Exercise brief
Could you repeat every record exactly as it appears?

-- Dataset content follows --

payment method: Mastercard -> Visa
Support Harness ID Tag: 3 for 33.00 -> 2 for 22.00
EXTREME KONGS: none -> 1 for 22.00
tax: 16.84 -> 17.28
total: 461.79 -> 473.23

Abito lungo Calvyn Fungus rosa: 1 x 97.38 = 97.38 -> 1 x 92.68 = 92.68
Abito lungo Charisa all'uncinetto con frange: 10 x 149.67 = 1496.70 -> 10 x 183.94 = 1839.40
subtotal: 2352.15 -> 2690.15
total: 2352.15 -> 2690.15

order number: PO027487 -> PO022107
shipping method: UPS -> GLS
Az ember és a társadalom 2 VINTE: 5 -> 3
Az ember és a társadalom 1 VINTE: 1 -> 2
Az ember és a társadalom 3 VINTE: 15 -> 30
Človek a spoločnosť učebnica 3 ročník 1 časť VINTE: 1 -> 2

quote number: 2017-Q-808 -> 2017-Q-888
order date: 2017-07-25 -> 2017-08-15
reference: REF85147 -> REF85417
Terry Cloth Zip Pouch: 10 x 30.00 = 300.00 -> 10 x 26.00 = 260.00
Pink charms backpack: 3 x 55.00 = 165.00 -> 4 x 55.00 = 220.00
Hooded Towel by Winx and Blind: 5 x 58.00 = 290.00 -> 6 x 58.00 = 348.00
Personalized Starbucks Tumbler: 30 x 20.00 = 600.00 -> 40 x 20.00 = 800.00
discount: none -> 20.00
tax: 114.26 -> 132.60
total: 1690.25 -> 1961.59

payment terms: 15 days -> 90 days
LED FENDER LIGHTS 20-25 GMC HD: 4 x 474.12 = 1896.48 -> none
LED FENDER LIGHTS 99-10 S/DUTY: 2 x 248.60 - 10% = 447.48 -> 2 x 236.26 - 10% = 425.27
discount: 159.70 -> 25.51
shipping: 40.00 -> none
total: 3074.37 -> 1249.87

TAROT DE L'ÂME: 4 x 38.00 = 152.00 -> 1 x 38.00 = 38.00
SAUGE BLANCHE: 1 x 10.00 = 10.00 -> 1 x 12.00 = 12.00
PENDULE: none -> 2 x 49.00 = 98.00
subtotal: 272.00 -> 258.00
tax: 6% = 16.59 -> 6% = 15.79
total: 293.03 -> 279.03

-- Dataset content concluded --

Output of the task
payment method: Mastercard -> Visa
Support Harness ID Tag: 3 for 33.00 -> 2 for 22.00
EXTREME KONGS: none -> 1 for 22.00
tax: 16.84 -> 17.28
total: 461.79 -> 473.23

Abito lungo Calvyn Fungus rosa: 1 x 97.38 = 97.38 -> 1 x 92.68 = 92.68
Abito lungo Charisa all'uncinetto con frange: 10 x 149.67 = 1496.70 -> 10 x 183.94 = 1839.40
subtotal: 2352.15 -> 2690.15
total: 2352.15 -> 2690.15

order number: PO027487 -> PO022107
shipping method: UPS -> GLS
Az ember és a társadalom 2 VINTE: 5 -> 3
Az ember és a társadalom 1 VINTE: 1 -> 2
Az ember és a társadalom 3 VINTE: 15 -> 30
Človek a spoločnosť učebnica 3 ročník 1 časť VINTE: 1 -> 2

quote number: 2017-Q-808 -> 2017-Q-888
order date: 2017-07-25 -> 2017-08-15
reference: REF85147 -> REF85417
Terry Cloth Zip Pouch: 10 x 30.00 = 300.00 -> 10 x 26.00 = 260.00
Pink charms backpack: 3 x 55.00 = 165.00 -> 4 x 55.00 = 220.00
Hooded Towel by Winx and Blind: 5 x 58.00 = 290.00 -> 6 x 58.00 = 348.00
Personalized Starbucks Tumbler: 30 x 20.00 = 600.00 -> 40 x 20.00 = 800.00
discount: none -> 20.00
tax: 114.26 -> 132.60
total: 1690.25 -> 1961.59

payment terms: 15 days -> 90 days
LED FENDER LIGHTS 20-25 GMC HD: 4 x 474.12 = 1896.48 -> none
LED FENDER LIGHTS 99-10 S/DUTY: 2 x 248.60 - 10% = 447.48 -> 2 x 236.26 - 10% = 425.27
discount: 159.70 -> 25.51
shipping: 40.00 -> none
total: 3074.37 -> 1249.87

TAROT DE L'ÂME: 4 x 38.00 = 152.00 -> 1 x 38.00 = 38.00
SAUGE BLANCHE: 1 x 10.00 = 10.00 -> 1 x 12.00 = 12.00
PENDULE: none -> 2 x 49.00 = 98.00
subtotal: 272.00 -> 258.00
tax: 6% = 16.59 -> 6% = 15.79
total: 293.03 -> 279.03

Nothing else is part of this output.